The invention relates to a device for damping the movement of a movable element (1) relative to a fixed element (3). The device comprises means for generating an electric current changing with the speed of movement of the movable element (1) relative to a fixed element (3). According to the invention, the device also comprises means (20 to 25) for modifying the mechanical properties of a fluid situated between the movable element (1) and the fixed element (3) by means of the electric current. The means (4 to 7, 8, 10) for generating an electric current comprise a generator comprising a rotor (4 to 7) and a stator (8, 10), the rotor (4 to 7) being fixedly attached to the movable element (1) and the stator (8, 10) being fixedly attached to the fixed element (3). Advantageously a magnetorheological fluid, bathed in a magnetic field generated by the electric current, is used.
Description
- The present Application is based on International Application No. PCT/EP2006/069976, filed on Dec. 20, 2006, which in turn corresponds to French Application No. 0513024, filed on Dec. 21, 2005, and priority is hereby claimed under 35 USC §119 based on these applications. Each of these applications are hereby incorporated by reference in their entirety into the present application.

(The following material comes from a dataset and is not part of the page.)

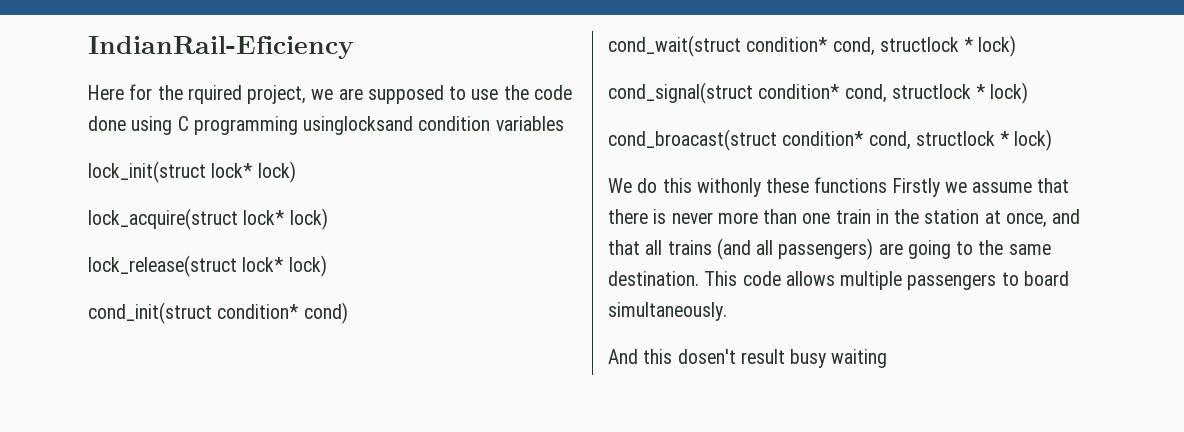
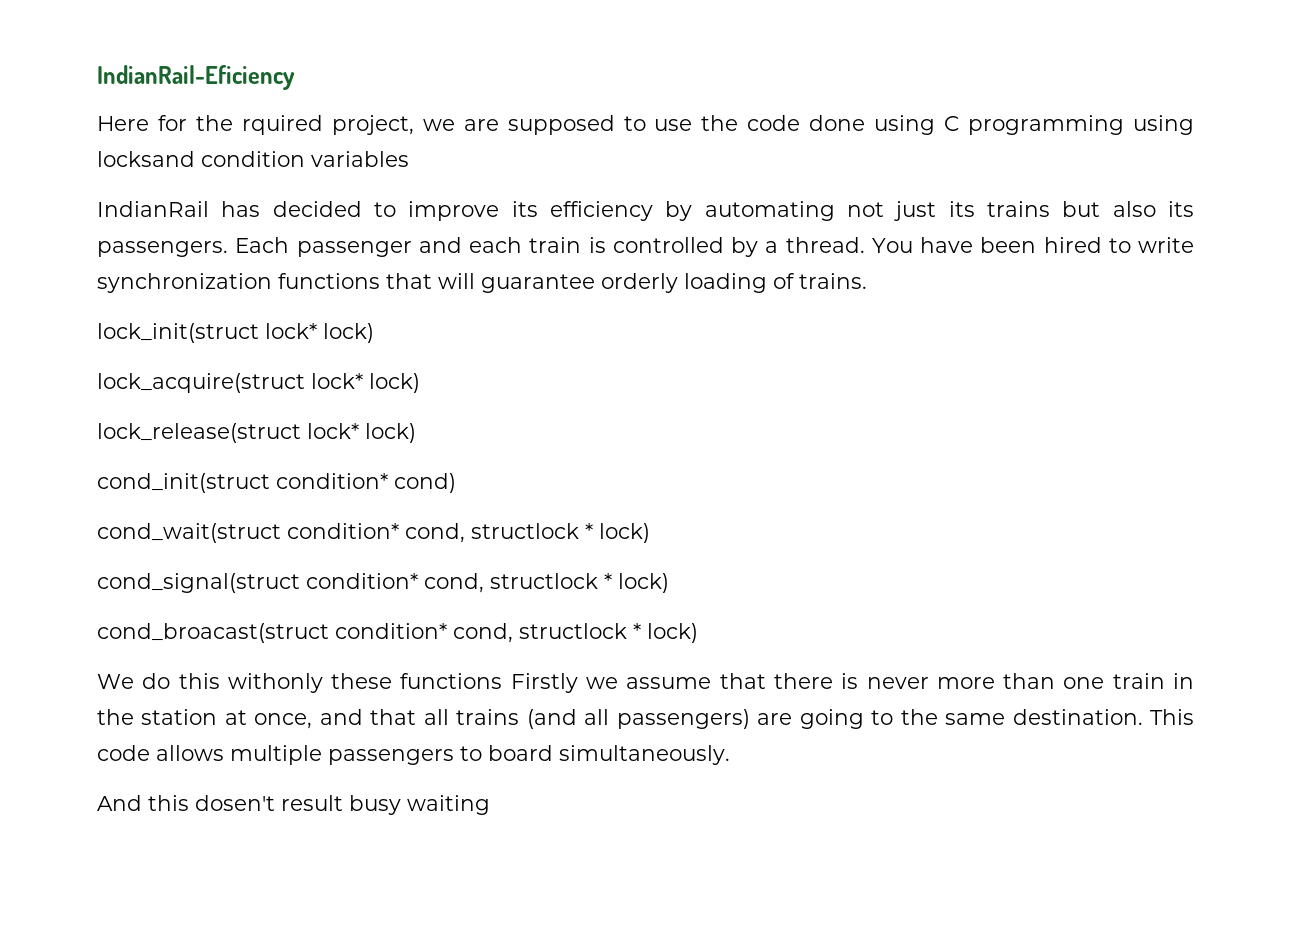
[303,116,414,135] usinglocksand -> [1133,115,1194,135] [97,151,195,167] using locksand
(564, 123) none -> [97,201,1195,221] [97,237,1194,257] [97,273,867,293] // IndianRail has decided to improve its efficiency by automating not just its trains but also its passengers. Each passenger and each train is controlled by a thread. You have been hired to write synchronization functions that will guarantee orderly loading of trains.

- The invention relates to a damping device. The invention finds a notable utility in the damping of the movement of a movable pitch probe for an aircraft. Knowing the pitch of an aircraft relative to the air that surrounds it is crucial for flight safety notably at low speeds for example in order to detect a possible stall of the aircraft.
- Two types of movable pitch probes are known. Vaned probes comprise a movable portion placed on the skin of the aircraft and designed to be oriented in the axis of the wind. More recent movable multifunction probes comprise pressure taps placed on the movable portion. Multifunction probes make it possible to determine in addition to the pitch, the total pressure and the static pressure of the wind. Movable multifunction probes have a greater inertia than vaned probes. The response time of these probes must be short and the probe must be well damped to prevent overshoots and even oscillations in order to prevent an inadvertent detection of a stall. For example, certain military aircraft have an armament placed in a “pod”, that is to say under the wings of the aircraft. Firing this armament creates considerable aerodynamic turbulence. Specifically, the wake during firing represents a significant pitch level for the probes of the aircraft. Poor damping risks abutment and damaging the movable portion of the probes. The greater the weight of the movable portion of the probe, the more critical the quality of damping. The invention will therefore find a particularly worthwhile application for multifunction probes whose movable portions are heavier than those of the vaned probes.
- To damp the movement of the movable portion of the probes, three damping principles are known:
- Pneumatic damping with air throttling. This principle is costly and bulky because it is mechanically complex to implement. In addition, air pollution reduces its reliability.
- Electromagnetic damping. This principle is very reliable irrespective of the temperature of the probe. On the other hand, it has a low damping coefficient, it is bulky and costly in its implementation. It also has a high inertia.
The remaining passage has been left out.